:: About this task ::
Go over the listing below line by line, and return each one holding the string "instance".

:: Source data ::
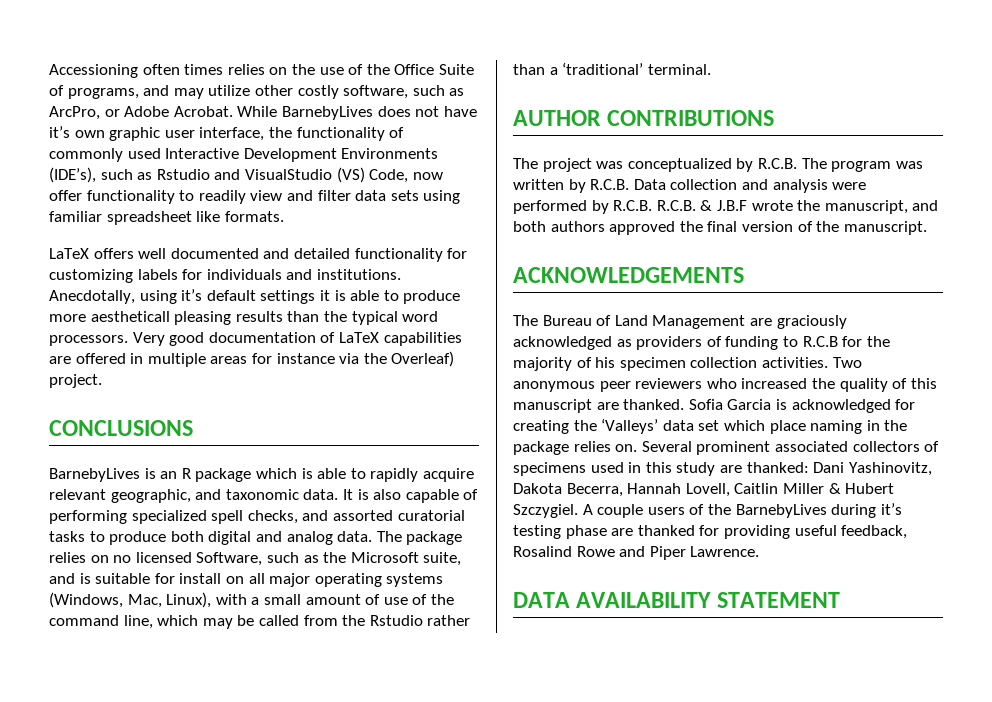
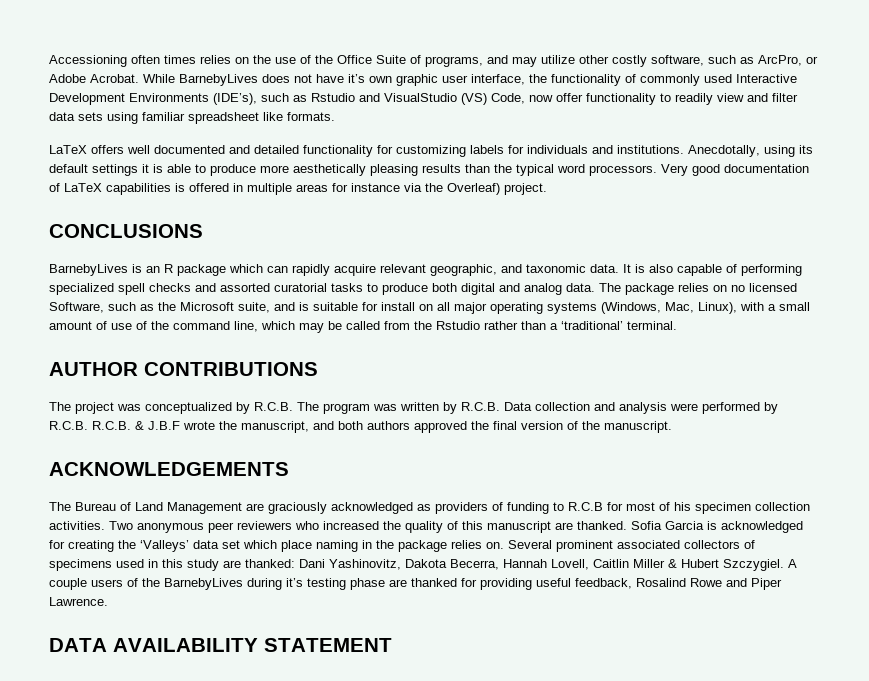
- Anecdotally, using it’s default settings it is able to produce more aestheticall pleasing results than the typical word processors.
+ Anecdotally, using its default settings it is able to produce more aesthetically pleasing results than the typical word processors.
- Very good documentation of LaTeX capabilities are offered in multiple areas for instance via the Overleaf) project.
+ Very good documentation of LaTeX capabilities is offered in multiple areas for instance via the Overleaf) project.
- BarnebyLives is an R package which is able to rapidly acquire relevant geographic, and taxonomic data.
+ BarnebyLives is an R package which can rapidly acquire relevant geographic, and taxonomic data.
- It is also capable of performing specialized spell checks, and assorted curatorial tasks to produce both digital and analog data.
+ It is also capable of performing specialized spell checks and assorted curatorial tasks to produce both digital and analog data.
- The Bureau of Land Management are graciously acknowledged as providers of funding to R.C.B for the majority of his specimen collection activities.
+ The Bureau of Land Management are graciously acknowledged as providers of funding to R.C.B for most of his specimen collection activities.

:: Exercise answer ::
- Very good documentation of LaTeX capabilities are offered in multiple areas for instance via the Overleaf) project.
+ Very good documentation of LaTeX capabilities is offered in multiple areas for instance via the Overleaf) project.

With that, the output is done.